A formação médica se deteriorou muito. E as endemias são mal abordadas nas faculdades. Além disso, os recursos diagnósticos são muito ruins. E se eles não estiverem disponíveis, não adianta culpar o médico. Ele pode até suspeitar da doença, mas não a comprova.

Qual a explicação para o crescimento de casos de doenças sexualmente transmissíveis, como a sífilis?

As pessoas estão tendo relação sexual sem preservativo. As campanhas de informação são muito fracas. Em relação à Aids, vejo o crescimento de casos entre pessoas mais jovens. O trabalho de informação a respeito dessas doenças deve começar na escola primária.

O senhor acha que o brasileiro se acostumou com epidemias, como se elas fossem banais?

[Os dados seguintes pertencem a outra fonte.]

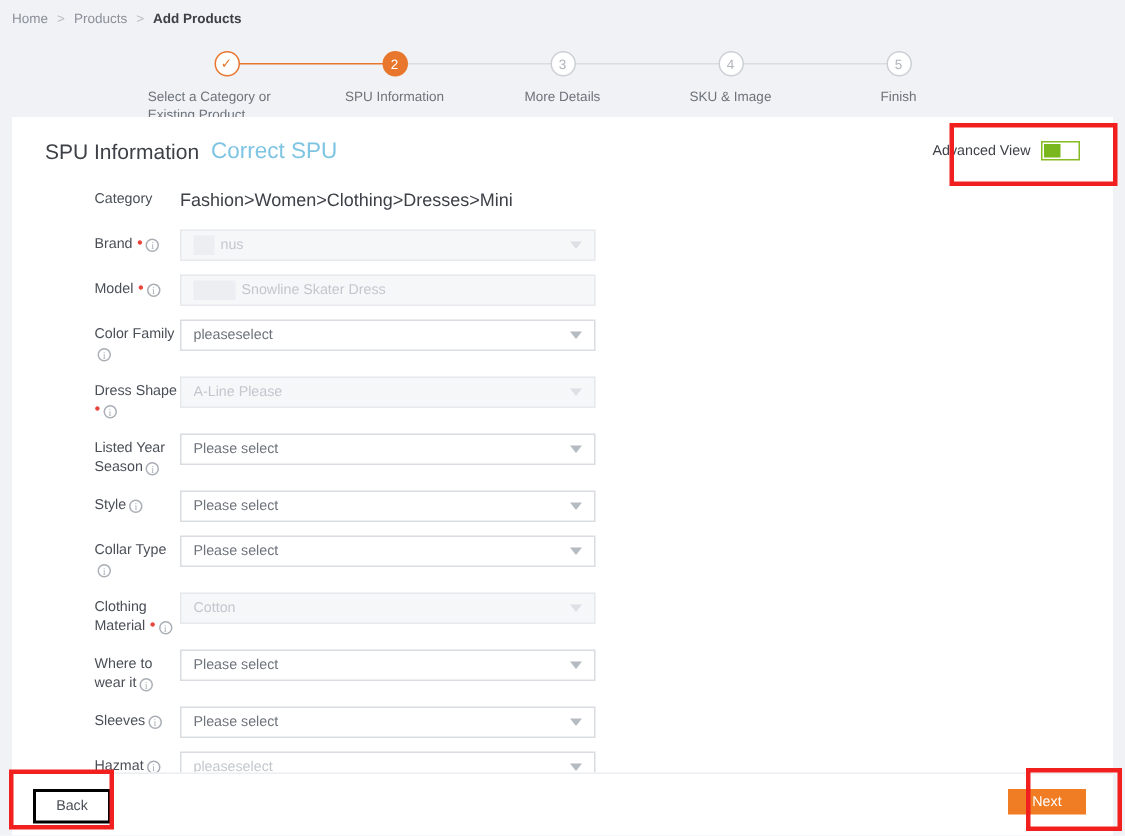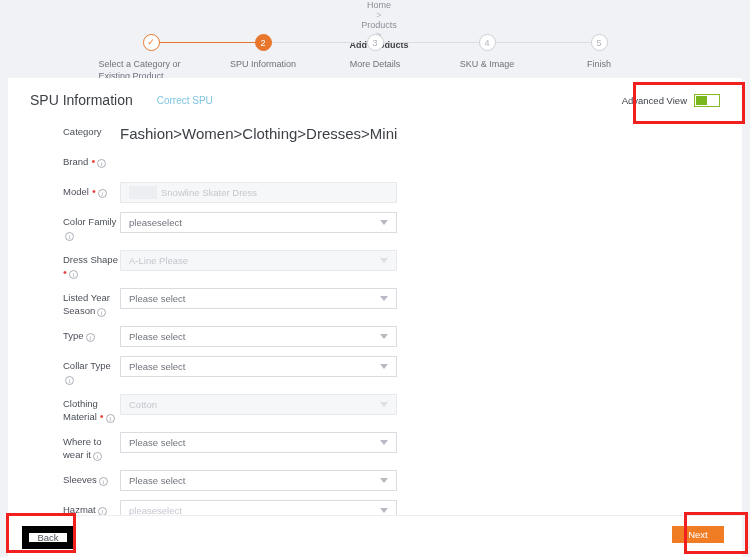--- a/index.html
+++ b/index.html
@@ -20,7 +20,6 @@
     padding-left: 8px;
     font-size: 9px;
     color: #8a8f99;
-    flex-direction: column;
   }
   .breadcrumb .crumb { color: #8a8f99; }
   .breadcrumb .crumb.current { color: #3d4147; font-weight: bold; }

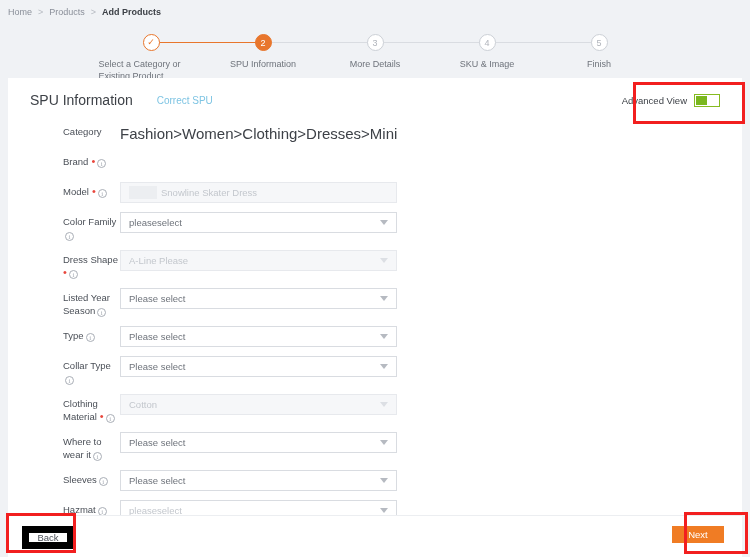--- a/index.html
+++ b/index.html
@@ -104,8 +104,8 @@
     color: #3d4147;
   }
   .correct-spu {
-    margin-left: 24px;
-    font-size: 10px;
+    margin-left: 8px;
+    font-size: 15px;
     color: #7ec4e3;
     cursor: pointer;
   }

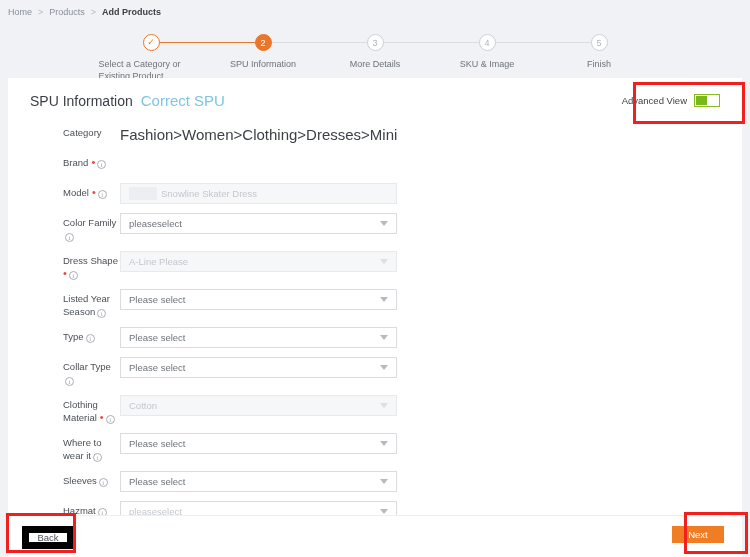--- a/index.html
+++ b/index.html
@@ -162,7 +162,7 @@
   }
   .ctrl { width: 277px; }
   .static-val {
-    font-size: 15px;
+    font-size: 12px;
     color: #3d4147;
     padding-top: 3px;
   }

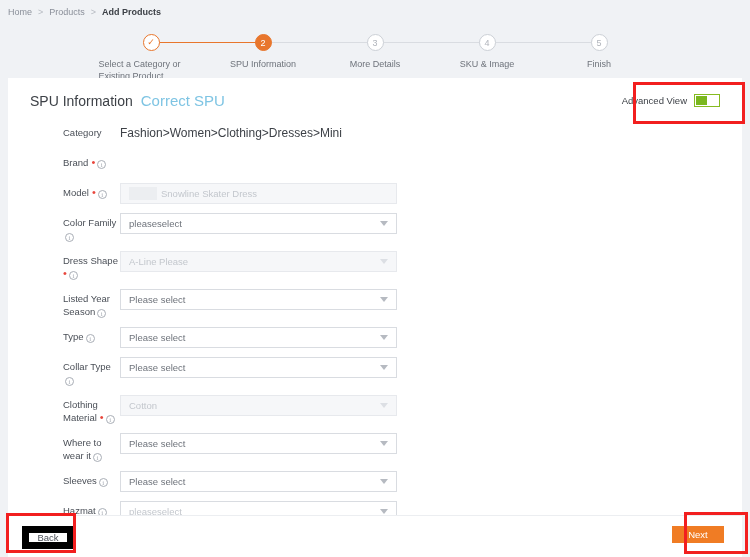--- a/index.html
+++ b/index.html
@@ -309,6 +309,13 @@
         </div>
         <div class="row">
           <div class="lab"><span>Brand</span><span class="req"> •</span><span class="info-icon">i</span></div>
+          <div class="ctrl">
+            <div class="select disabled brand">
+              <span class="mask"></span>
+              <span class="val">nus</span>
+              <span class="caret"></span>
+            </div>
+          </div>
         </div>
         <div class="row">
           <div class="lab"><span>Model</span><span class="req"> •</span><span class="info-icon">i</span></div>

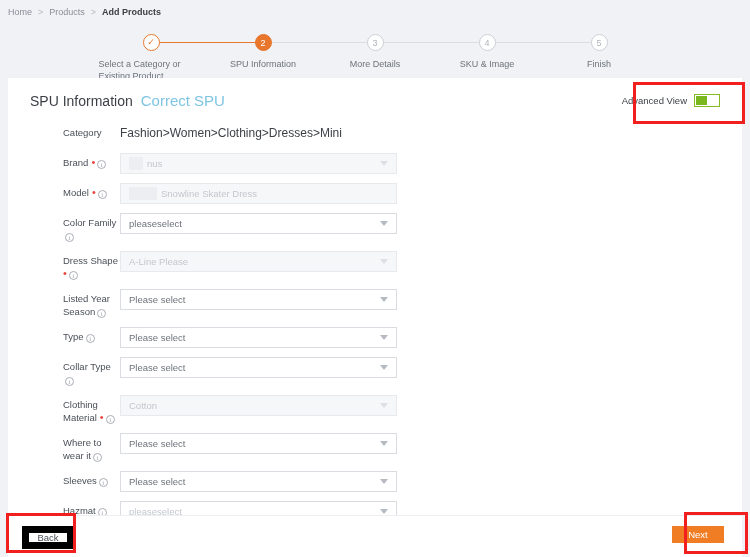--- a/index.html
+++ b/index.html
@@ -354,7 +354,7 @@
           </div>
         </div>
         <div class="row">
-          <div class="lab"><span>Type</span><span class="info-icon">i</span></div>
+          <div class="lab"><span>Style</span><span class="info-icon">i</span></div>
           <div class="ctrl">
             <div class="select">
               <span class="val">Please select</span>

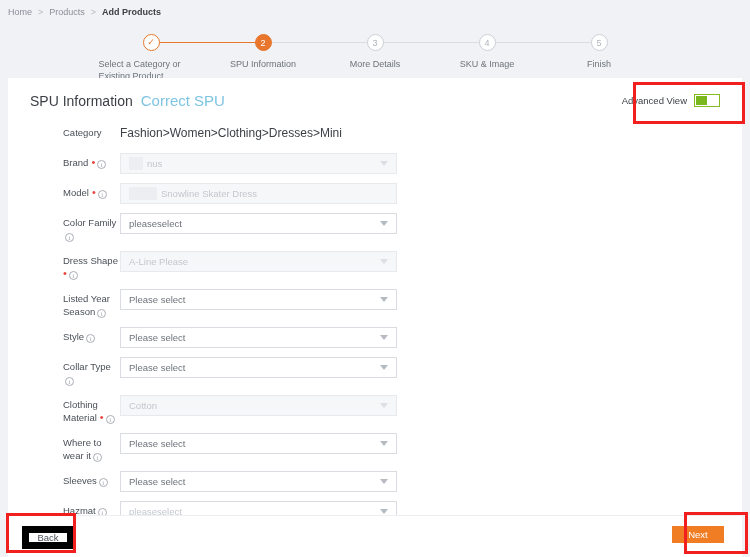--- a/index.html
+++ b/index.html
@@ -214,7 +214,7 @@
     position: absolute;
     left: 14px; top: 10px;
     width: 52px; height: 23px;
-    border: 7px solid #000000;
+    border: 2px solid #000000;
     background: #fff;
     font-size: 9.5px;
     color: #4a4f57;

Não diria que se acostumou, mas ao longo dos anos ele não tem tido outra opção a não ser viver com isso. Não sabe o que é viver sem uma tragédia. Isso é o mais triste e representa um dos marcadores mais terríveis do subdesenvolvimento: não saber o que é viver sem a tragédia do dia a dia.

Como o senhor se sente, como médico, ao perder pacientes para doenças que poderiam ter sido prevenidas com vacinas?

É uma sensação muito grande de derrota. Ser vencido por algo que poderia ter sido evitado é muito ruim. Não podemos nos acostumar com isso, nem a população, nem os profissionais de saúde.